▶ WORK TO COMPLETE:
Look for "232px; height: 32px;" in the records below, then copy that line and every line after it, exactly and with nothing added.

########################################

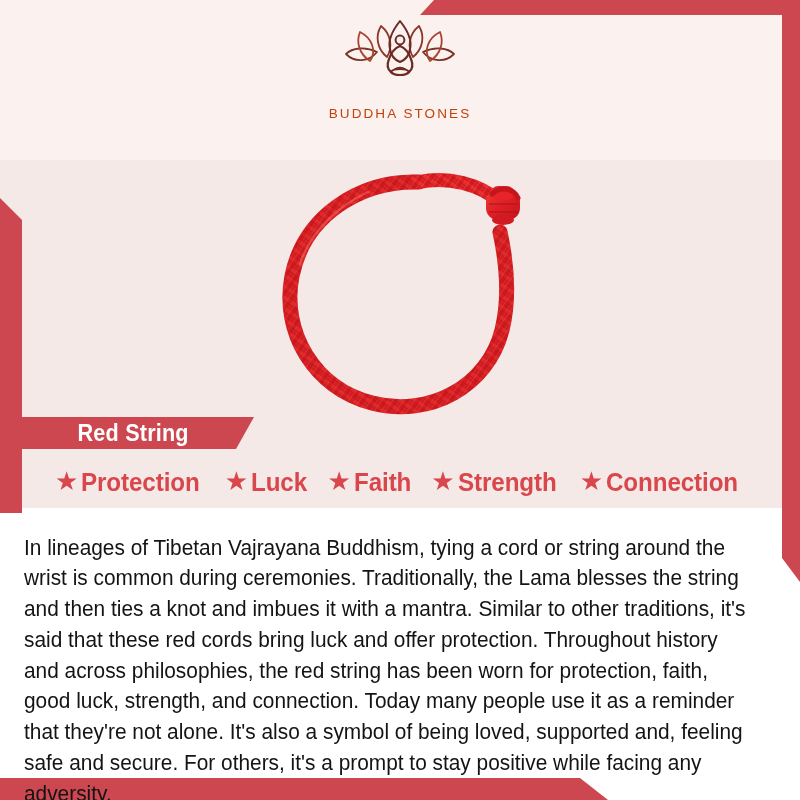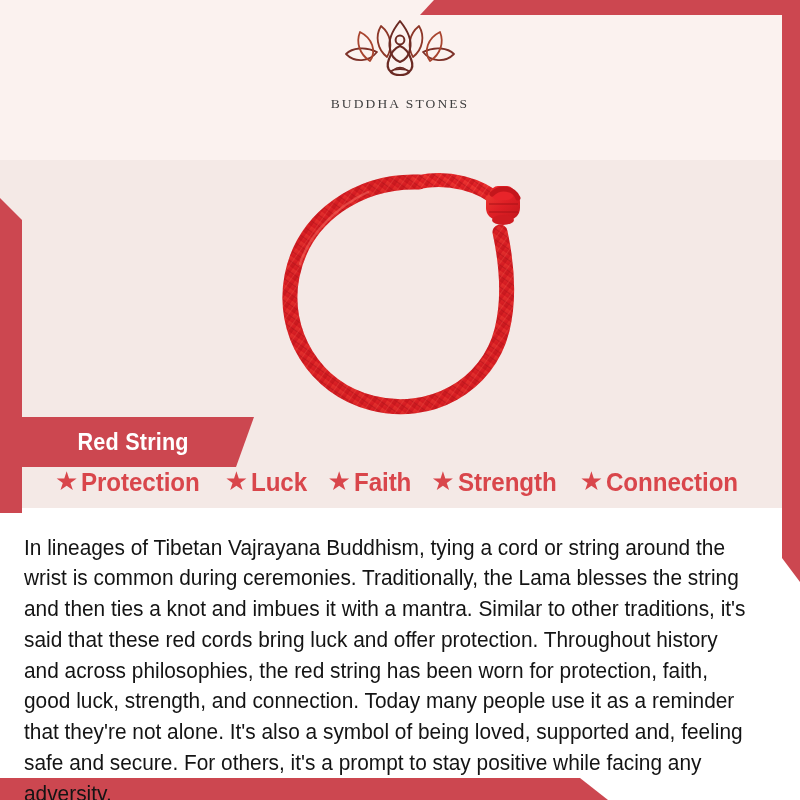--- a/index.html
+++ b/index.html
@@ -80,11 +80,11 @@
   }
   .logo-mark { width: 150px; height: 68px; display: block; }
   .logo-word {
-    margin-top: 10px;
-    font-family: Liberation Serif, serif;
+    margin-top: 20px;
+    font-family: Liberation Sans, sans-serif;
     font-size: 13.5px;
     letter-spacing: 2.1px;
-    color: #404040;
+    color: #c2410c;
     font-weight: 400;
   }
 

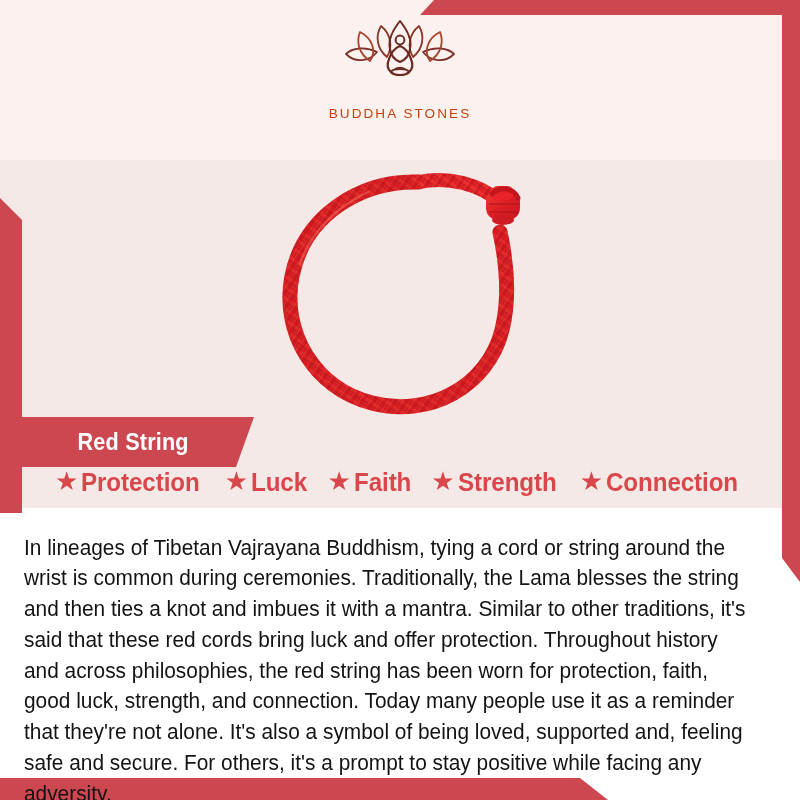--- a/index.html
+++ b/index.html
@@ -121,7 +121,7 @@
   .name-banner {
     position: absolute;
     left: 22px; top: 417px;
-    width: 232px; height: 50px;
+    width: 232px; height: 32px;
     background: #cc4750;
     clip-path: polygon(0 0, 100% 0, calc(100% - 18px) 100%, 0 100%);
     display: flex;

########################################

▶ REPLY:
+    width: 232px; height: 32px;
     background: #cc4750;
     clip-path: polygon(0 0, 100% 0, calc(100% - 18px) 100%, 0 100%);
     display: flex;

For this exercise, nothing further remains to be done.